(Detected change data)
□ □ □ □

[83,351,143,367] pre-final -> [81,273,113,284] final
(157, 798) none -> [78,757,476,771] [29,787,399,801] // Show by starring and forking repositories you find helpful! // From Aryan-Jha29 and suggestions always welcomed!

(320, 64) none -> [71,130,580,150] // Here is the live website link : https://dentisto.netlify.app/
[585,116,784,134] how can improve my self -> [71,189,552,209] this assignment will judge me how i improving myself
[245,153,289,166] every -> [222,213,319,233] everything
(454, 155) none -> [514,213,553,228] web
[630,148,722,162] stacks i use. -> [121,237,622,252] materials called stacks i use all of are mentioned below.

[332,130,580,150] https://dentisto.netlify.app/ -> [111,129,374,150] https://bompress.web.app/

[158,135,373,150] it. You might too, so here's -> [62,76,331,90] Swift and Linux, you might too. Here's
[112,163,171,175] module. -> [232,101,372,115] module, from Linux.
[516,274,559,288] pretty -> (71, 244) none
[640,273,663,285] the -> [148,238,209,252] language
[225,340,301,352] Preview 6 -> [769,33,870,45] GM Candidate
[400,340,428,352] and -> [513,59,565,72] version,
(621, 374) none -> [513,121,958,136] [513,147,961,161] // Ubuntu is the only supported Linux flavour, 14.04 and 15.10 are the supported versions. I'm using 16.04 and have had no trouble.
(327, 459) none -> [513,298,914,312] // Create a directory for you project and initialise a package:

□ □ □ □

> [TASK OBJECTIVE]
A single number is the answer: the count of lines above that include the string "Here".

> [COMPLETED EXERCISE]
2